INVESTIGADORES
RODRIGUEZ Gustavo Ruben
congresos y reuniones científicas
Título:
New set of classes for fruit shape classification in tomato based on machine learning
Autor/es:
VAZQUEZ, DANA V.; SPETALE, FLAVIO E; TAPIA, ELIZABETH; RODRÍGUEZ, GUSTAVO RUBÉN
Lugar:
Rosario
Reunión:
Workshop; vo Congreso Argentino de Bioinformática y Biología Computacional, la 13va Conferencia Iberoamericana de Bioinformática y la 3ra reunión anual de la red RiaBio; 2023
Resumen:
Background: Tomato (Solanum lycopersicum L.) is the second most consumed global vegetable.

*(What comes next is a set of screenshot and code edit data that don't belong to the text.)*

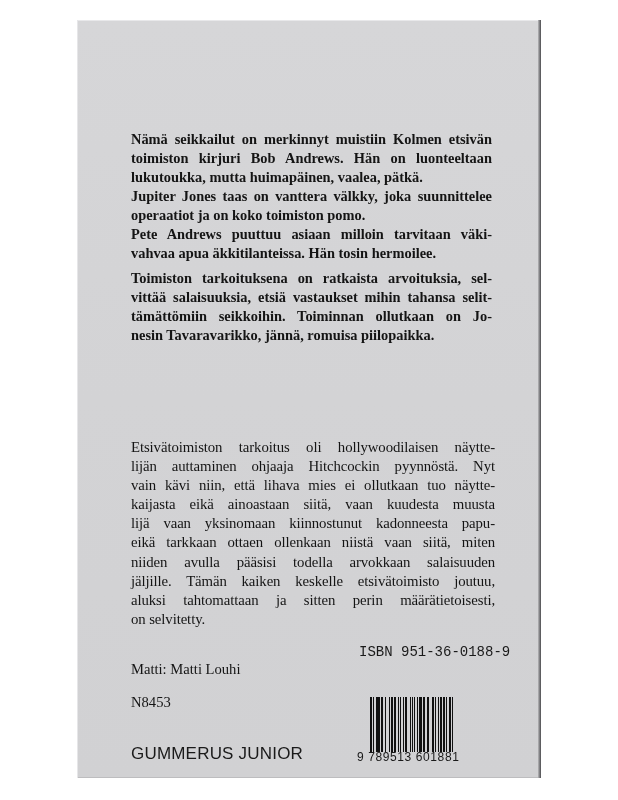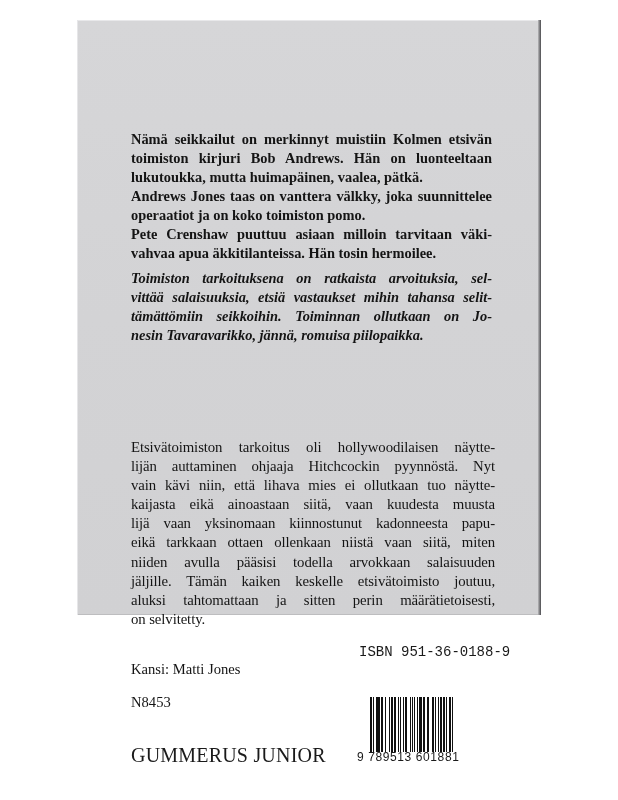--- a/index.html
+++ b/index.html
@@ -8,7 +8,7 @@
     font-family: "Liberation Serif", serif; color: #141414;
   }
   .book {
-    position: absolute; left: 77px; top: 20px; width: 464px; height: 595px;
+    position: absolute; left: 77px; top: 20px; width: 464px; height: 758px;
     background: linear-gradient(180deg, #d6d6d8 0%, #d3d3d5 50%, #d1d1d3 100%);
     box-shadow: inset -2px 0 0 #5a5a5e, inset 1px 0 0 #e6e6e8, inset 0 1px 0 #e8e8ea, inset 0 -1px 0 #bdbdbf;
   }

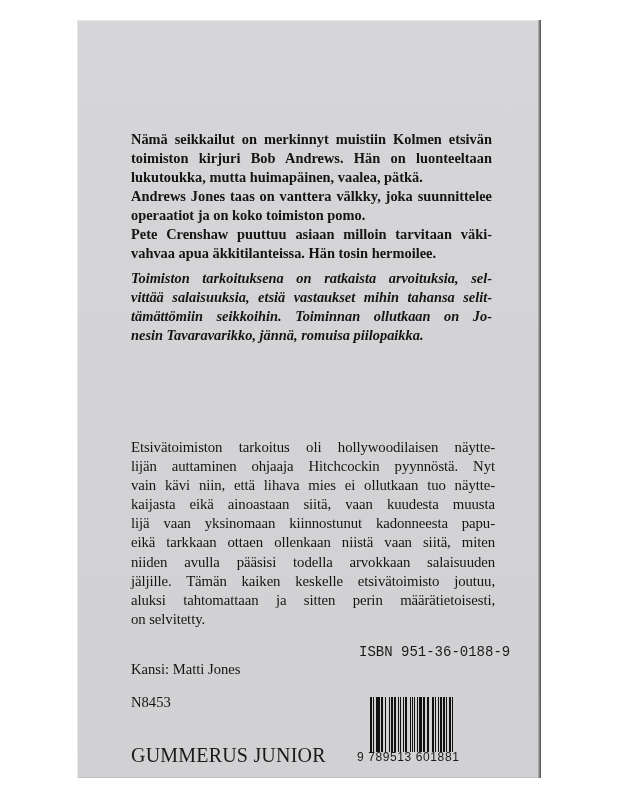--- a/index.html
+++ b/index.html
@@ -58,7 +58,7 @@
     <span class="line just">Nämä seikkailut on merkinnyt muistiin Kolmen etsivän</span>
     <span class="line just">toimiston kirjuri Bob Andrews. Hän on luonteeltaan</span>
     <span class="line">lukutoukka, mutta huimapäinen, vaalea, pätkä.</span>
-    <span class="line just">Andrews Jones taas on vanttera välkky, joka suunnittelee</span>
+    <span class="line just">Jupiter Jones taas on vanttera välkky, joka suunnittelee</span>
     <span class="line">operaatiot ja on koko toimiston pomo.</span>
     <span class="line just">Pete Crenshaw puuttuu asiaan milloin tarvitaan väki-</span>
     <span class="line">vahvaa apua äkkitilanteissa. Hän tosin hermoilee.</span>

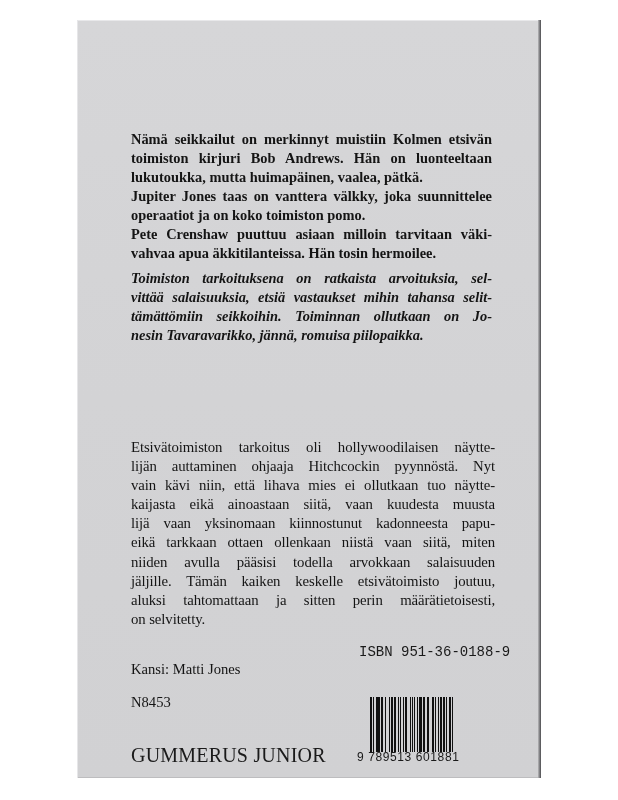--- a/index.html
+++ b/index.html
@@ -60,7 +60,7 @@
     <span class="line">lukutoukka, mutta huimapäinen, vaalea, pätkä.</span>
     <span class="line just">Jupiter Jones taas on vanttera välkky, joka suunnittelee</span>
     <span class="line">operaatiot ja on koko toimiston pomo.</span>
-    <span class="line just">Pete Crenshaw puuttuu asiaan milloin tarvitaan väki-</span>
+    <span class="line just">Pete Andrews puuttuu asiaan milloin tarvitaan väki-</span>
     <span class="line">vahvaa apua äkkitilanteissa. Hän tosin hermoilee.</span>
   </p>
 

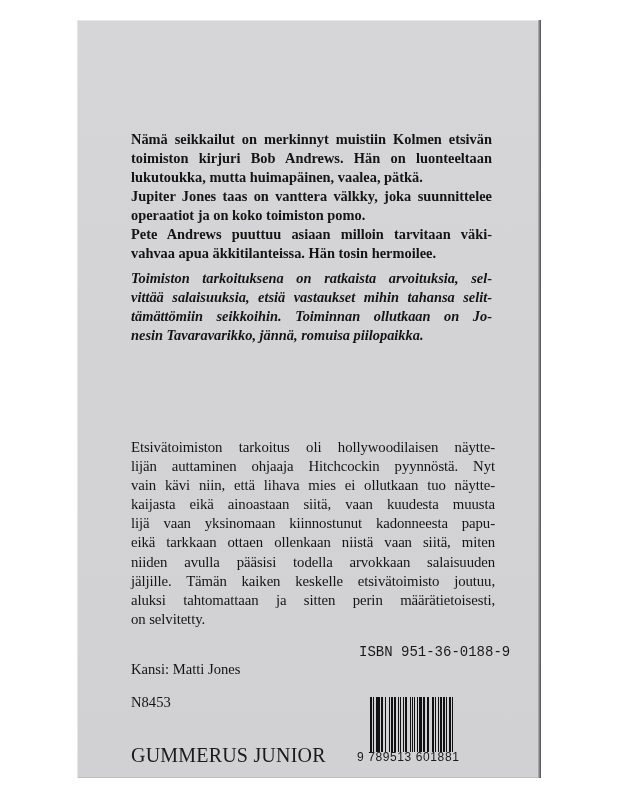--- a/index.html
+++ b/index.html
@@ -22,7 +22,7 @@
   }
   .bold { font-weight: bold; }
   .p1 { top: 110px; }
-  .p2 { top: 249px; font-style: italic; }
+  .p2 { top: 249px; }
   .p3 { top: 418px; width: 364px; font-weight: normal; font-size: 14.8px; line-height: 19.1px; letter-spacing: -0.1px; }
   .line { display: block; white-space: nowrap; }
   .just { text-align: justify; text-align-last: justify; white-space: normal; }

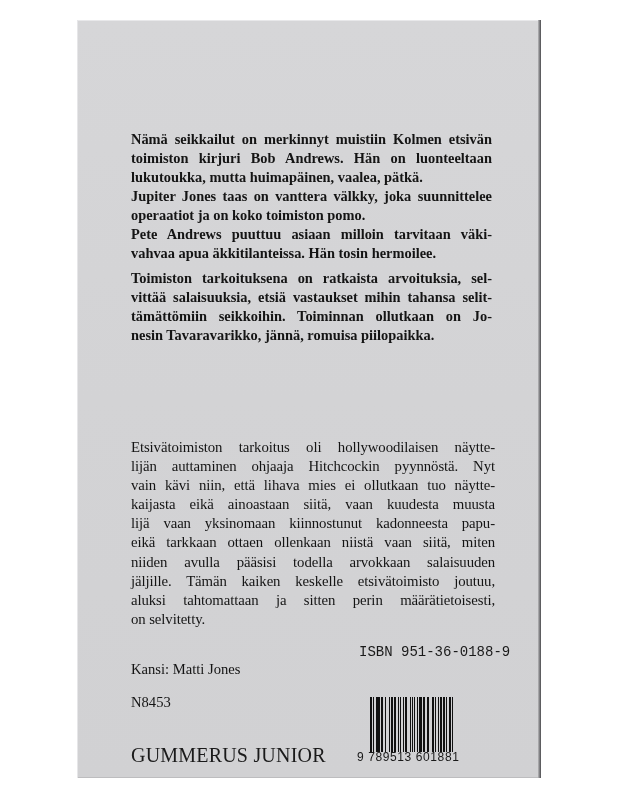--- a/index.html
+++ b/index.html
@@ -84,7 +84,7 @@
     <span class="line">on selvitetty.</span>
   </p>
 
-  <div class="credit cover-credit">Kansi: Matti Jones</div>
+  <div class="credit cover-credit">Matti: Matti Louhi</div>
   <div class="credit code">N8453</div>
   <div class="publisher">GUMMERUS JUNIOR</div>
 

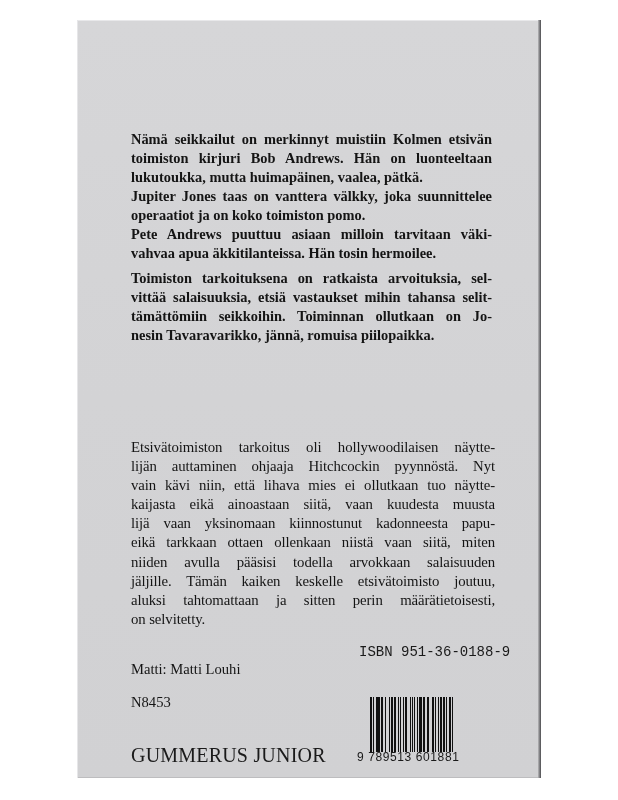--- a/index.html
+++ b/index.html
@@ -33,7 +33,7 @@
   .code { top: 674px; font-family: Liberation Serif, serif; }
   .publisher {
     position: absolute; left: 54px; top: 724px;
-    font-family: Liberation Serif, serif; font-size: 20px; letter-spacing: 0.2px; color: #1a1a1a; text-align: right;
+    font-family: Liberation Sans, sans-serif; font-size: 17px; letter-spacing: 0.2px; color: #1a1a1a; text-align: right;
   }
   .isbn {
     position: absolute; left: 282px; top: 624px;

Fruit shape significantly impacts on yield, quality, consumer preference, and commercial usage. Despite of the digital advancements in precision agriculture, the determination of fruit shape still relies predominantly on visual assessment, and there are no standardized approaches. Classification criteria often vary among experts, and exist for tomato four: "Rodriguez2011," "Visa2014," "UPOV," and "IPGRI". They define eight, nine, ten, and eight classes, respectively) and do not present consensus. This study aims to develop a machine-learning model for automated tomato shape classification and establish a “gold standard”.Results: Using the Solanaceae Genomic Network Repository, a total of 1424 longitudinal-sectioned tomato fruit images were examined, and 41 numerical variables were obtained from Tomato Analyzer software. The fruits were visually classified using the four known criteria. Additionally, a novel set of classes was introduced, merging the rectangular class from Rodriguez2011 method into the ellipsoid class. The data set was split for train (80%) and test (20%). Variables were standardized using Z-Score. Four highly correlated (>0.95) variables were removed. The key variables were identified for each method by Recursive Feature Elimination, ultimately keeping 12 ones that were common across all methods. The supervised classification methods employed were multinomial logistic regression, random forest, and support vector machine. The models did not show significant differences in mean accuracy (p>0.05). However, substantial differences were noted among the methods (p<0.01) for all models. Wilcoxon-Mann-Whitney test showed that mean accuracy for UPOV and IPGRI was not significantly different and exhibited the lowest values, Rodriguez2011 and Visa2014 showed no significant differences for accuracy and intermediate values, and the novel set of classes yielded the highest mean accuracy values across all four models, i.e., 85%. Conclusions: The results demonstrate the new set of classes enhances classification accuracy and is a "gold standard" for future shape studies. Finally, the novel method proposes seven shape classes: flat, round, ellipsoid, heart, oxheart, obovoid, and long, achieving 85% accuracy. This "gold standard" for fruit shape facilitates precise tomato cultivar description and consensus among researchers, aiding genetic understanding.